3) Les fonctions morphogénétiques de l’apoptose dépendent-elle de la même machinerie moléculaire ?

Pour tenter de répondre à ces questions, une vision globale à une large échelle évolutive est nécessaire, ainsi que des études sur plusieurs modèles de métazoaires dans différents contextes morphogénétiques. Afin de commencer à apporter des éléments de réponses et de réflexions, j'ai travaillé, dans le cadre de ma thèse, sur la métamorphose. Ce processus morphogénétique est caractérisé par la concomitance de plusieurs comportements et destins cellulaires, dont fait partie l'apoptose. La métamorphose est donc un cadre idéal pour étudier l'apoptose constructrice. Pour ces études, j'ai utilisé deux modèles de métazoaires distants phylogénétiquement, le cnidaire Clytia hemisphaerica (Chapitre I) et le tunicier Ciona intestinalis (Chapitre II et III).

J'ai commencé à développer l'étude de la métamorphose du cnidaire Clytia hemisphaerica au niveau morphologique, cellulaire et moléculaire, pour en faire un modèle d'étude de la FCA dans la mesure où cette dernière, comme la FDA, a souvent été observée dans cet embranchement. De plus, en tant que groupe-frère des bilatériens, les cnidaires ont une position phylogénétique de choix pour explorer l'évolution des fonctions morphogénétiques de l'apoptose.

Pour ce faire j'ai adressé trois questions principales (Chapitre I, page 111) :

- Quels sont les comportements et destins cellulaires présents lors de la métamorphose de la larve planula de Clytia?

- Se déroulent-ils de manière concomitante avec de l’apoptose ? - Y-a-t-il de la FCA au cours de la métamorphose de la larve planula ?

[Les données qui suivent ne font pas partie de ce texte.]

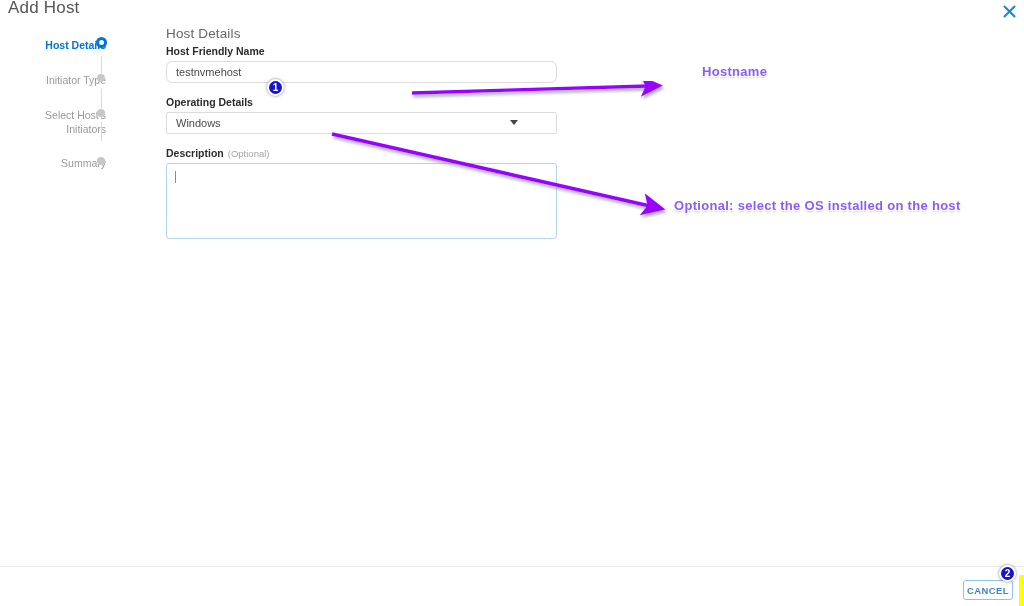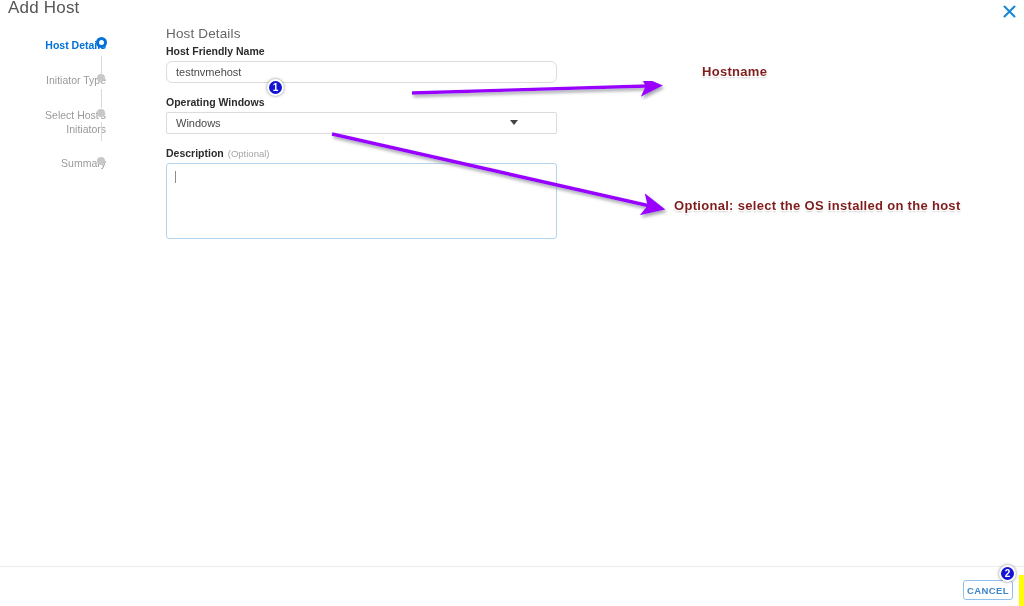"Hostname" .callout { color: #7f1d1d -> #8b5cf6 }
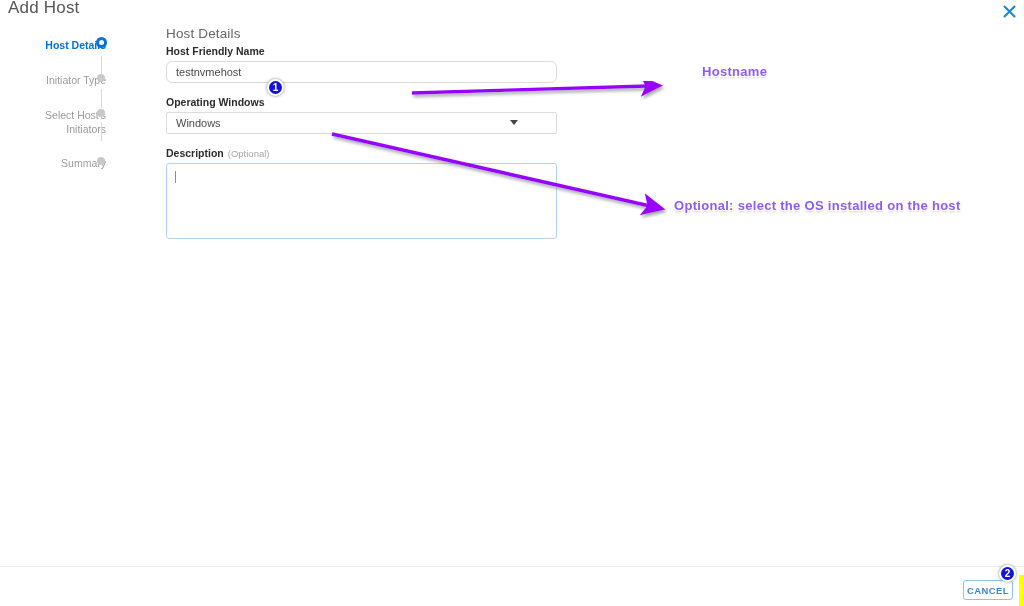"Operating Windows" label.field-label { text: Windows -> Details }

Je me suis aussi intéressé à la métamorphose de l'ascidie Ciona intestinalis qui présente pendant la régression caudale (un événement de la métamorphose) un profil apoptotique bien caractérisé qui a l'avantage fondamental d'être prédictible spatialement et temporellement. De plus, des résultats préliminaires suggèrent la présence de FCA au cours de ce processus pendant lequel des tissus migrent de manière apoptose-dépendant. Je me suis donc focalisé sur ces comportements cellulaires en adressant les questions suivantes (Chapitre II, page 145) :

- La migration des tissus observée dans un contexte apoptotique est-elle de la FCA ? - Quelle est la machinerie moléculaire impliquée dans le contrôle de ces migrations ?

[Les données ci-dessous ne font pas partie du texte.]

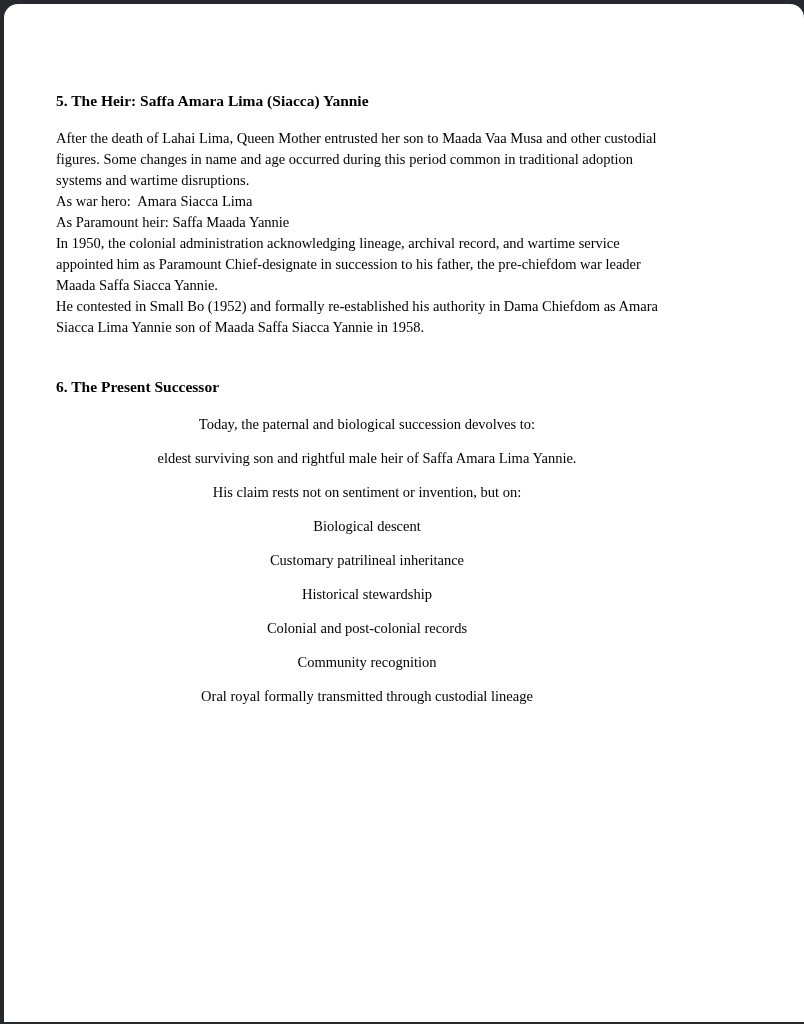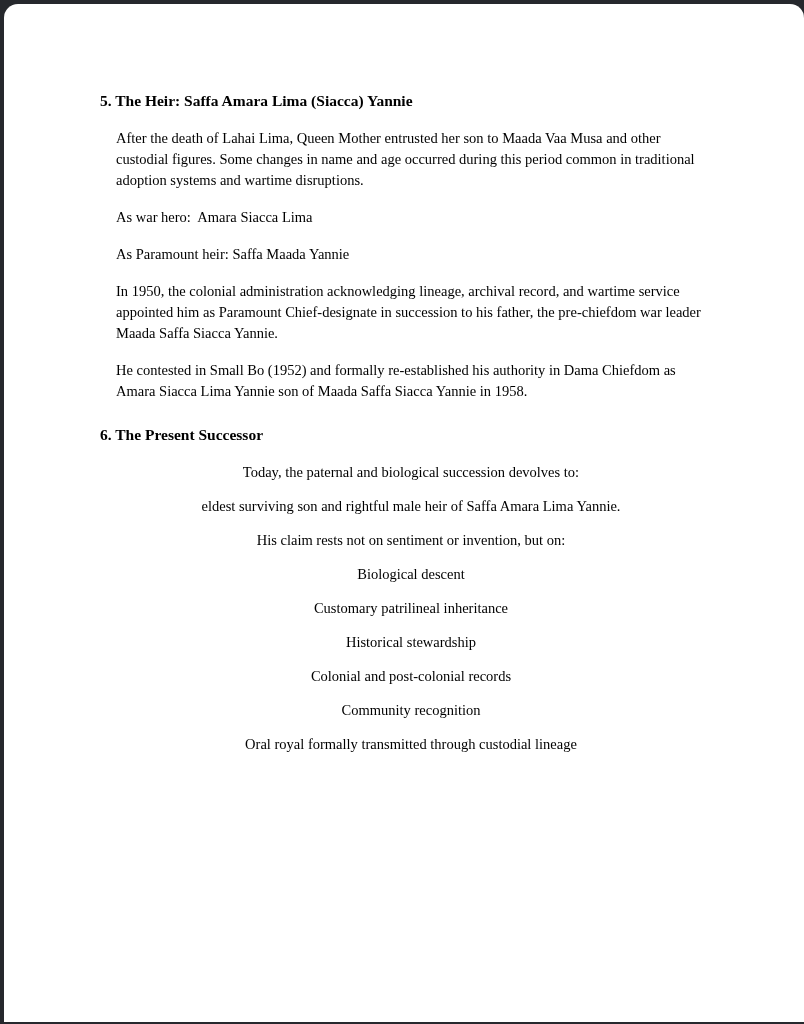"5. The Heir: Saffa Amara" .content { padding: 86px 78px 40px 96px -> 86px 78px 40px 52px }
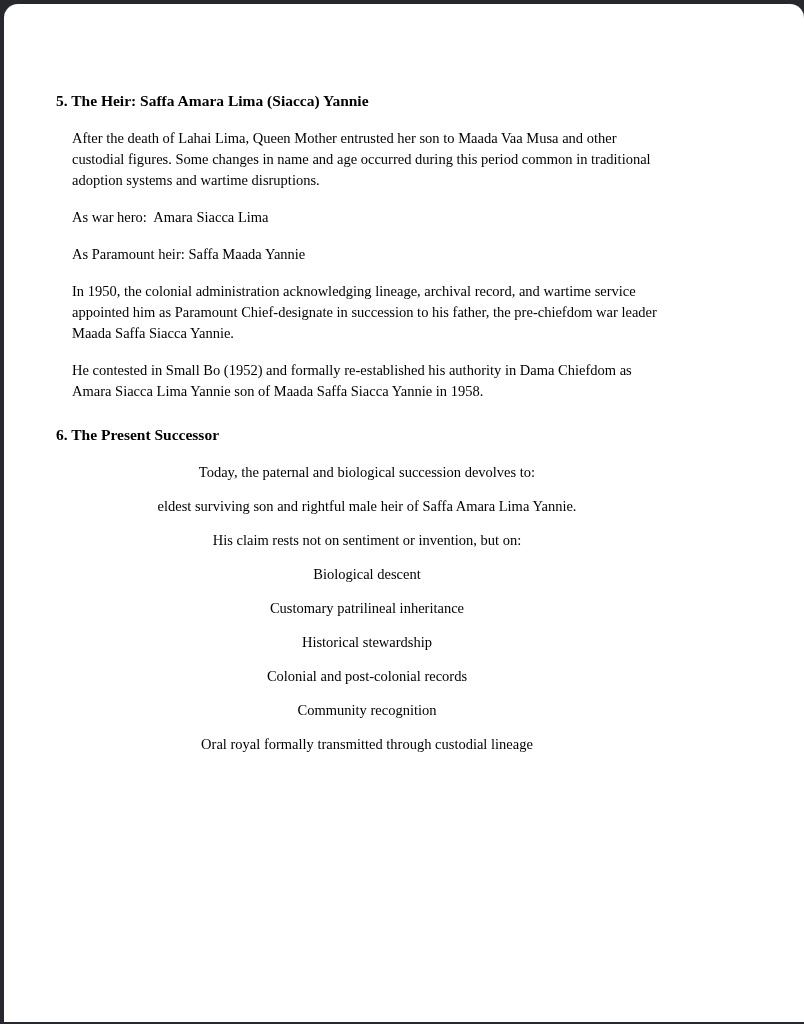"After the death of Lahai" .block p.line { margin: 16px -> 0 }
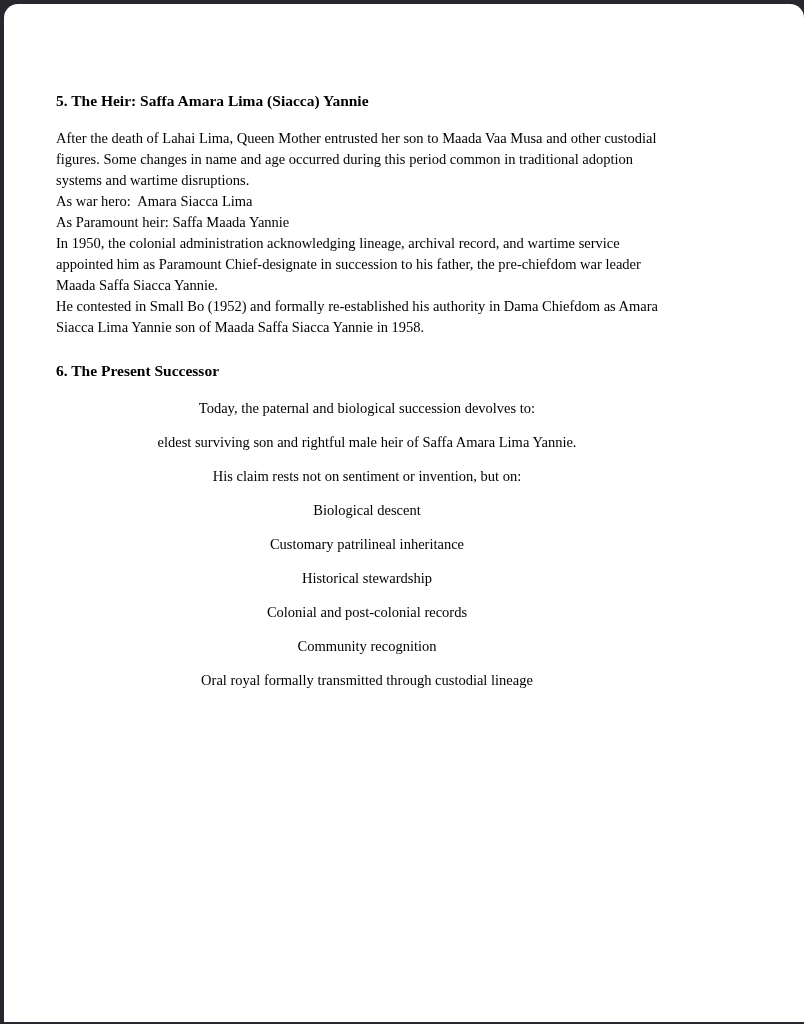"6. The Present Successor" .heading-gap { margin-top: 22px -> 38px }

Enfin, j'ai conduit des analyses phylogénétiques portant sur les gènes impliqués dans la machinerie apoptotique (i.e. caspases), couplées à des expérimentations sur Ciona intestinalis afin de mieux percevoir l’évolution de la signalisation apoptotique. J'ai notamment essayé de répondre à deux questions (Chapitre III, page 193) :

- Les voies de signalisation apoptotiques sont-elles conservées ?

- La machinerie moléculaire intervenant dans la FCA et la FDA est-elle identique ?

L’ensemble de mes travaux ont permis de montrer la présence d'apoptose au cours de la métamorphose de Clytia, de façon concomitante avec de la prolifération, de la différenciation et de la migration cellulaire.

J'ai également pu montrer que la migration des PGC au cours de la régression caudale de Ciona semble se produire par de la FCA.

Enfin, j'ai mis en évidence que les voies de signalisation apoptotiques mitochondriales sont convergentes et non pas conservées à l’échelle des métazoaires.